In July, after many long discussions we could not determine a way to create a live festival that would be safe for our artists, volunteers and art patrons. At this time we were very aware that no live entertainment or food or children’s activities would be allowed.
So once again, we were faced with the two options; to either cancel the festival or move it to a totally unique venue in cyberspace. So with lots of input from committee members and with the help of a few tech savvy members we embarked upon a journey to create the Virtual Artists Festival that will happen from September 5 to the 13th.
This has been quite the learning experience for all of the festival committee members, including myself, and the artists who have bravely chosen to join us in this unique adventure into the virtual world of promoting art. And yes, I will be one of them again this year. There will be links to show more of what artists create that will go live on September 5th. Each day there will be a scavenger hunt for art to enter contests to win some fun prizes. (We are still looking for some local businesses to sponsor prizes to be given away during the art scavenger hunt style contests that will take place during all 9 days of the Virtual Artists Festival in September.)
Artists are being asked to create videos of their art processes or live experiences during those 9 days where people can visit them in their studios. A huge leap of faith for those that are not comfortable in the world of computers.

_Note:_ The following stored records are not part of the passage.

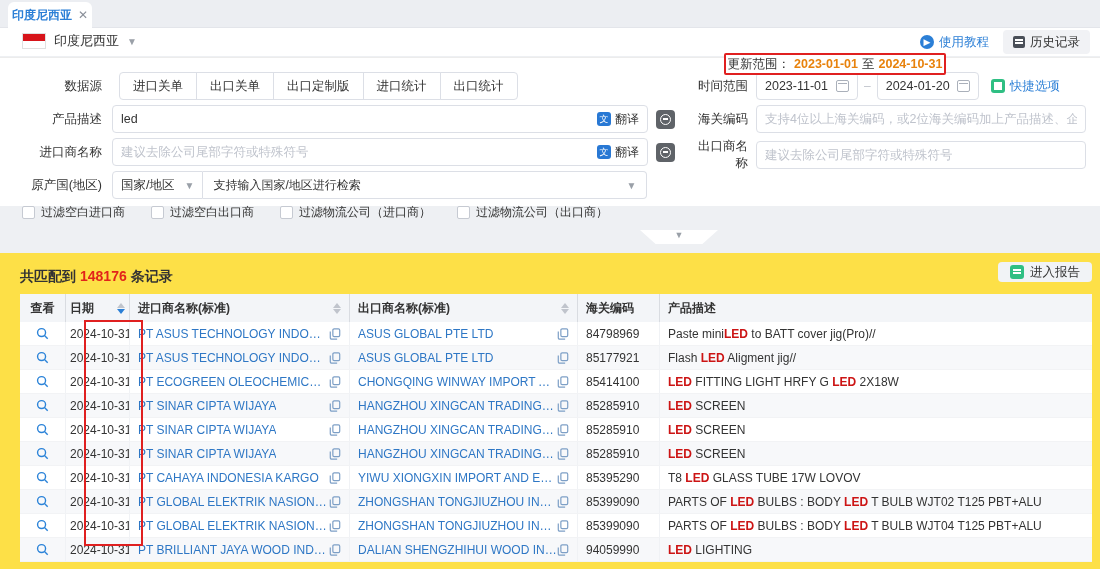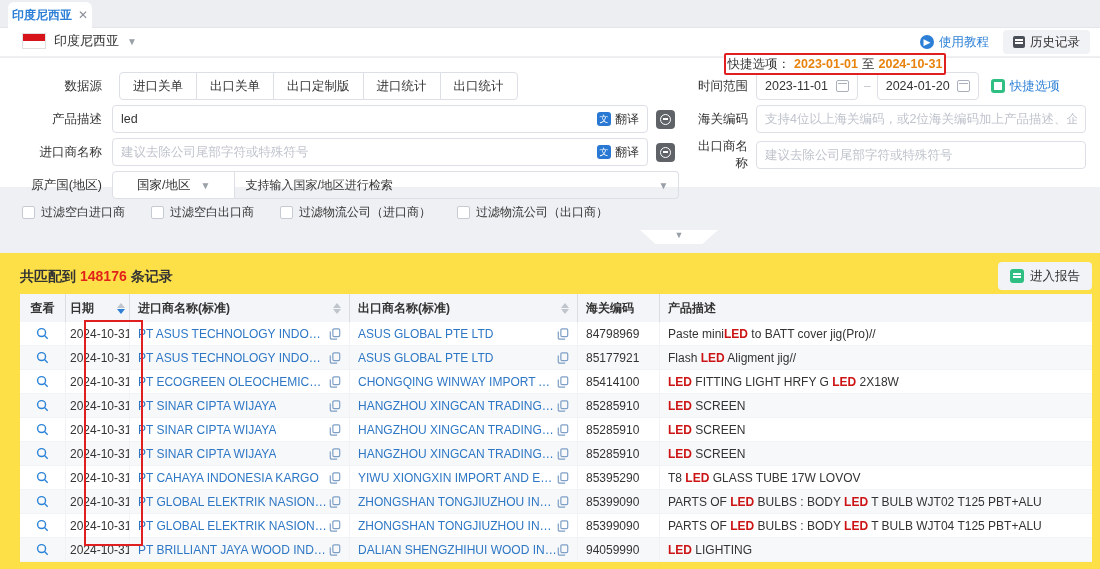--- a/index.html
+++ b/index.html
@@ -566,7 +566,7 @@
 </div>
 
 <div class="anno anno-update">
-  <span>快捷选项：</span>
+  <span>更新范围：</span>
   <b>2023-01-01</b>
   <span>至</span>
   <b>2024-10-31</b>

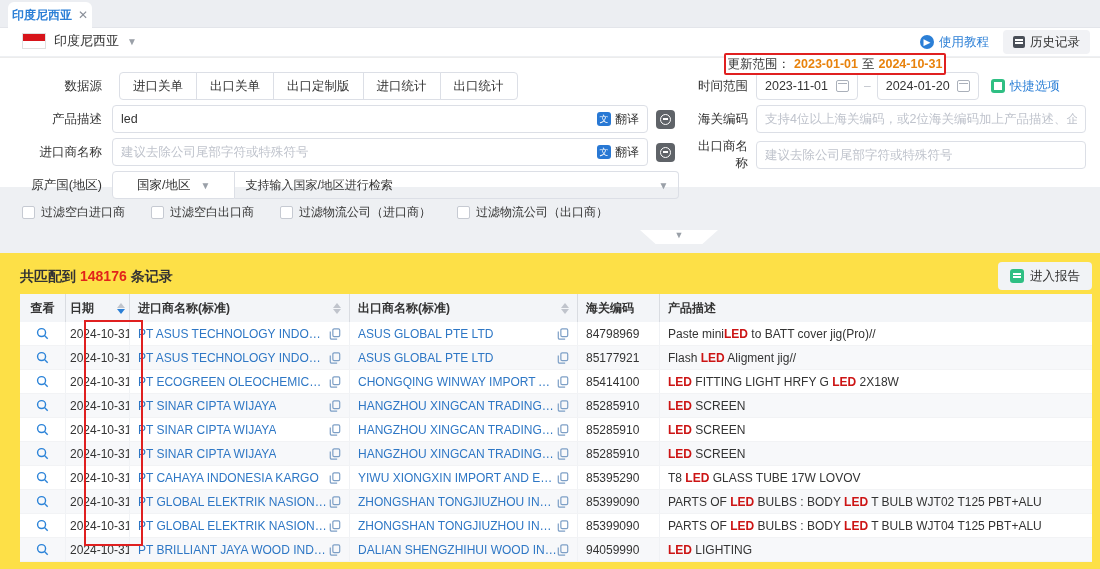--- a/index.html
+++ b/index.html
@@ -29,7 +29,7 @@
   .corner-ic { position:absolute; right:-6px; top:31px; width:18px; height:18px; background:#f7b32b; border-radius:3px; }
 
   
-  .filters { position:absolute; left:0; top:57px; width:1100px; height:130px; background:#fff; border-top:1px solid #ececec; }
+  .filters { position:absolute; left:0; top:57px; width:1100px; height:149px; background:#fff; border-top:1px solid #ececec; }
   .frow { position:absolute; display:flex; align-items:center; }
   .flabel { width:92px; text-align:right; padding-right:10px; font-size:12.5px; color:#333; }
   .flabel-r { width:66px; text-align:right; padding-right:8px; font-size:12.5px; color:#333; }

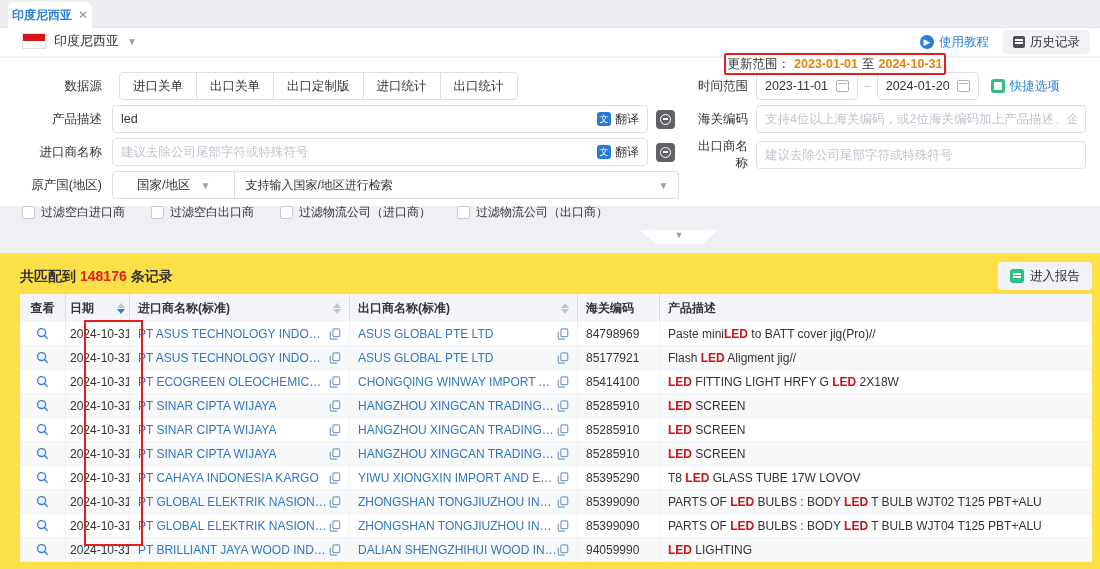--- a/index.html
+++ b/index.html
@@ -60,7 +60,7 @@
   .eq-ic span { width:11px; height:11px; border:1.4px solid #fff; border-radius:50%; display:flex; align-items:center; justify-content:center; }
   .eq-ic span:before { content:""; width:5px; height:1.4px; background:#fff; display:block; }
 
-  .selbox { height:28px; border:1px solid #dcdfe6; border-radius:4px 0 0 4px; display:flex; align-items:center; padding:0 24px; gap:10px; font-size:12.5px; background:#fff; }
+  .selbox { height:28px; border:1px solid #dcdfe6; border-radius:4px 0 0 4px; display:flex; align-items:center; padding:0 8px; gap:10px; font-size:12.5px; background:#fff; }
   .selinput { height:28px; border:1px solid #dcdfe6; border-left:none; border-radius:0 4px 4px 0; display:flex; align-items:center; padding:0 10px; flex:1; }
 
   .cbrow { display:flex; gap:26px; }

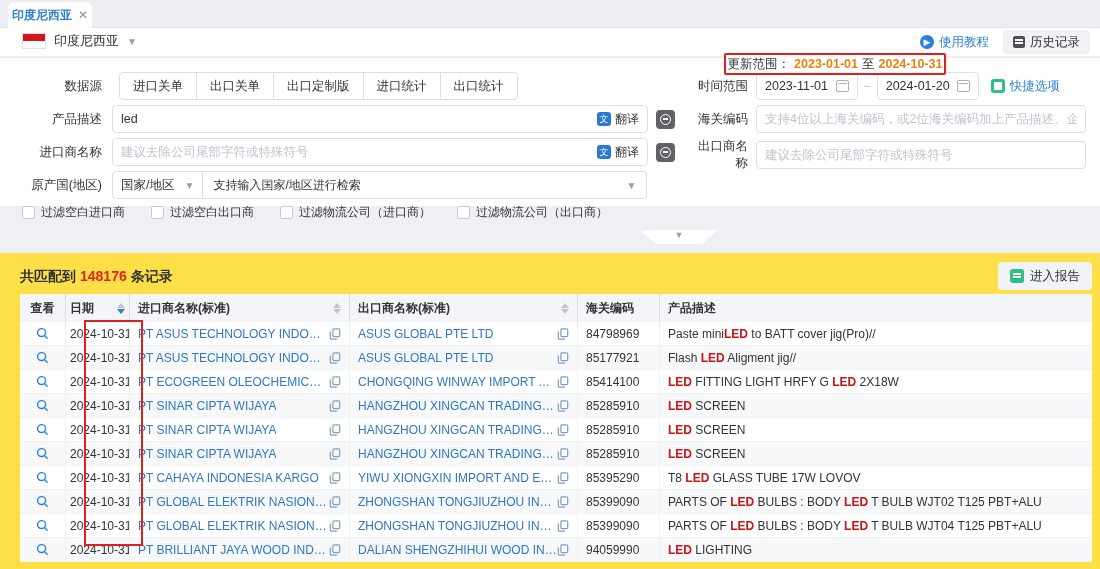--- a/index.html
+++ b/index.html
@@ -77,7 +77,7 @@
   .results { position:absolute; left:0; top:253px; width:1100px; height:316px; background:#fde047; }
   .count-line { position:absolute; left:20px; top:15px; font-size:14px; font-weight:bold; color:#333; }
   .count-num { color:#e2231a; padding:0 4px; }
-  .report-btn { position:absolute; right:8px; top:9px; height:28px; background:#f1f3f6; border-radius:4px; display:flex; align-items:center; gap:6px; padding:0 12px; font-size:12.5px; color:#333; cursor:pointer; }
+  .report-btn { position:absolute; right:8px; top:9px; height:20px; background:#f1f3f6; border-radius:4px; display:flex; align-items:center; gap:6px; padding:0 12px; font-size:12.5px; color:#333; cursor:pointer; }
   .rep-ic { width:14px; height:14px; background:#2fbf83; border-radius:3px; position:relative; }
   .rep-ic:before { content:""; position:absolute; left:3px; top:4px; width:8px; height:1.5px; background:#fff; box-shadow:0 3px 0 #fff; }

The festival’s FaceBook page is sharing videos of the artwork that artists will have available during the Virtual Artists Festival. We would love to hear your stories about your favorite artists and times you spent at past festivals there.
Commonwheel Artists Festival Committee has high hopes that art patrons who have supported this festival for many years in the past will join us and support the artists they have loved in the past or discover some new ones whose art they just must have!